SEOUL, Mar. 27 (Korea Bizwire) — Korean Air Lines Co. shareholders’ decision to oust Chairman Cho Yang-ho from the company’s board is expected to further stimulate shareholder activism in Asia’s fourth-biggest economy, market watchers said Wednesday.
Shareholders of the national flag carrier voted against an extension of Cho’s tenure as representative director in a landmark vote. The move represents the first time that a founding family member of one of South Korea’s leading conglomerates has been booted out of a decision-making board through a vote by stakeholders.
“The outcome of the shareholder’s decision is a very symbolic milestone in the history of corporate Korea. There is a good chance that family-run conglomerates will behave much more carefully than in the past,” Park Ju-min, chief executive of market research firm CEO Score, said.
He cautioned, however, that some activist funds represented by Elliott Management will be emboldened and move to increase their influence and say in local businesses to serve their own interests.
Chairman and Chief Executive Cho, who remains the top shareholder of the Korean flag carrier, should also be closely watched as he may exert influence behind the scenes regarding key management decisions, Park said.
On Wednesday, Korean Air rose 2.5 percent to 33,200 won, outperforming the broader KOSPI’S 0.15 percent loss.
The Cho family and those with special relations with Korean Air collectively own a 33.35 percent stake in the full-service airline.
The National Pension Service, the second-biggest shareholder in Korean Air with a stake of 12.56 percent, cast a vote against the reappointment.
Proxy advisers such as International Shareholder Services (ISS), Sustinvest and the Center for Good Corporate Governance also recommended that investors reject the re-election of Cho, who is on trial on charges of embezzlement and breach of trust.
ISS cited “sufficient evidence of egregious governance concerns and material failure of fiduciary duty” at Korean Air to warrant its stance. Foreigners own a 20.5 percent stake in the airline.
Besides the chairman, Cho’s wife and his two daughters have all been under public criticism for their misbehavior.
Cho’s eldest daughter Hyun-ah made international headlines in 2014 when she ordered the Korean Air plane she was aboard to return to its gate at a New York airport after losing her temper over the way she was served nuts.
Cho’s youngest daughter Hyun-min took flak for allegedly throwing a glass of water during a business meeting with a partner firm. They both resigned from their senior positions at the airline due to the scandals.
Korean Air saw its image fall to the bottom of the pile and posted poor earnings results last year.
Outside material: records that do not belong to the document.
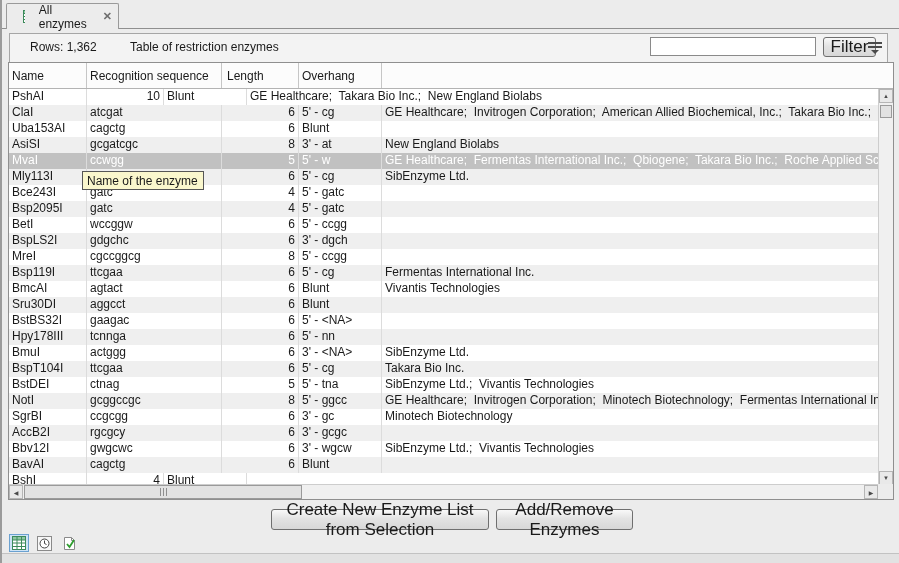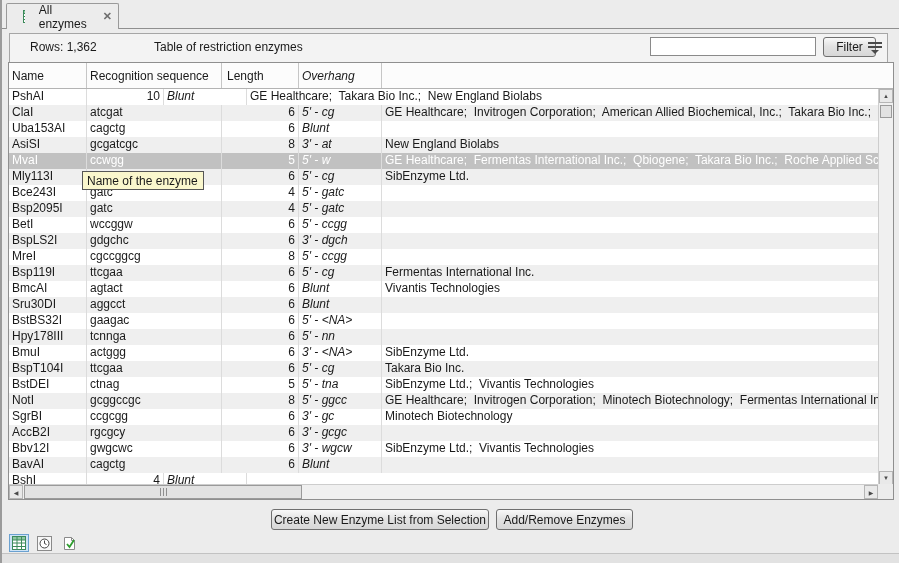--- a/index.html
+++ b/index.html
@@ -30,7 +30,7 @@
     background: #f3f3f3; border: 1px solid #a6a6a6;
   }
   .rows-label { position: absolute; left: 20px; top: 6px; }
-  .toolbar-title { position: absolute; left: 120px; top: 6px; margin-left: 24px; }
+  .toolbar-title { position: absolute; left: 120px; top: 6px; }
   .filter-input {
     position: absolute; left: 640px; top: 3px; width: 166px; height: 19px;
     border: 1px solid #8a8a8a; background: #ffffff; font-family: "Liberation Sans", sans-serif;

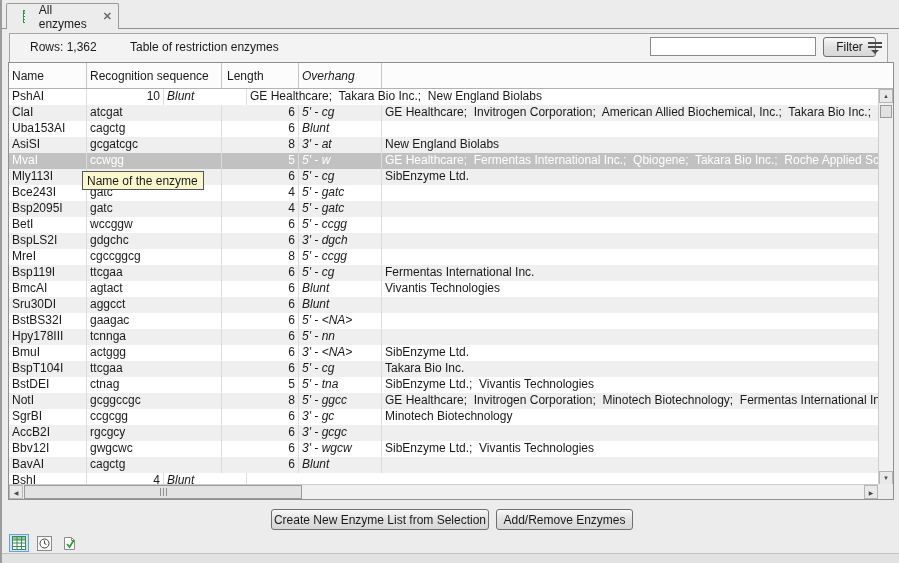--- a/index.html
+++ b/index.html
@@ -39,7 +39,7 @@
   .btn {
     border: 1px solid #6f6f6f; border-radius: 3px;
     background: linear-gradient(#f9f9f9, #e3e3e3 45%, #d7d7d7);
-    font-family: "Liberation Sans", sans-serif; font-size: 12px; color: #1a1a1a;
+    font-family: "Liberation Sans", sans-serif; font-size: 17px; color: #1a1a1a;
     display: inline-flex; align-items: center; justify-content: center; cursor: default;
   }
   .filter-btn { position: absolute; left: 813px; top: 3px; width: 53px; height: 20px; }

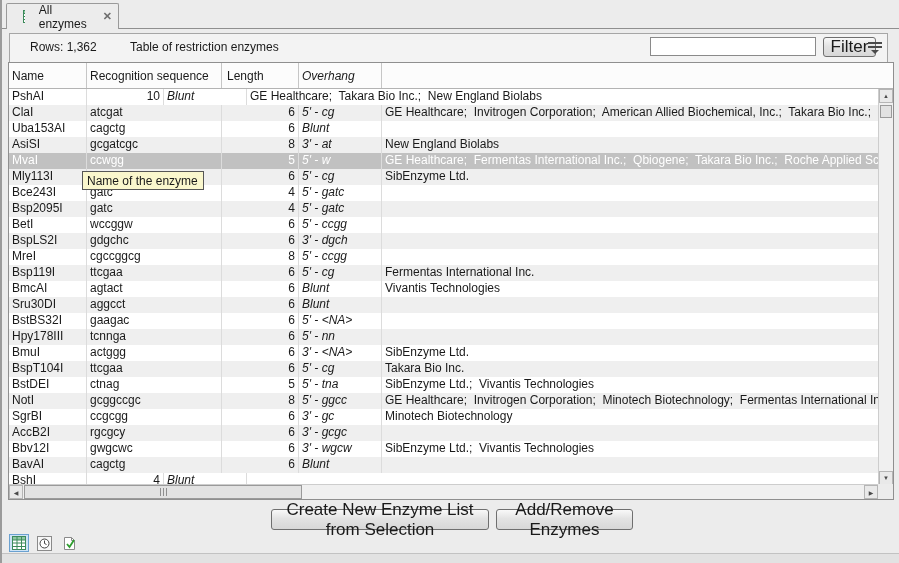--- a/index.html
+++ b/index.html
@@ -62,7 +62,7 @@
   .c-name { width: 78px; }
   .c-seq  { width: 135px; }
   .c-len  { width: 77px; text-align: right; padding-right: 3px; }
-  .c-ovh  { width: 83px; font-style: italic; }
+  .c-ovh  { width: 83px; }
   .c-sup  { flex: 1; border-right: none; }
   .th.c-len { text-align: left; padding-left: 5px; }
   .th.c-sup { border-right: none; }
In 2018, it shifted to a net loss of 167.6 billion won (US$147.5 million) from a net profit of 801.9 billion won a year earlier.
“The shareholders’ decision sends a warning to other family-controlled businesses by making clear that their positions are not bulletproof and that they can be forced to step down if they seriously hurt the value of companies and shareholders,” Sustinvest CEO Ryu Young-jae said.
Choi Jong-ku, chairman of the Financial Service Commission, said Cho’s removal from the board shows the “positive side of the stewardship code” adopted by the NPS last year.
The stewardship code is a set of principles or guidelines aimed at getting institutional investors to actively engage in corporate governance to advance the interests of stakeholders. In the past, institutional investors like the state pension fund had rubber-stamped most motions presented by the management of the company.
“Korean Air’s case will set a precedent for local conglomerates that they may lose control of them unless an advanced and transparent governance structure is guaranteed for shareholder value,” an executive for a local company said.
He speculated that the outcome would cause many companies and their owners to reassess their hold on management, with some taking measures to prevent themselves from being ousted.
Not all economic actors saw only the positive, with the Federation of Korean Industries expressing regret over the voting outcome. It argued that the NPS didn’t consider the chairman’s contribution to boosting shareholder value in its decision to reject his reappointment.
Korean Air’s management had echoed this view, saying that Cho’s extensive know-how and contacts are invaluable assets to the company.
The airline, meanwhile, said that while Cho has to vacate his seat, he will retain his post as chairman and that speculation that there will be any significant change in management is overstating the facts.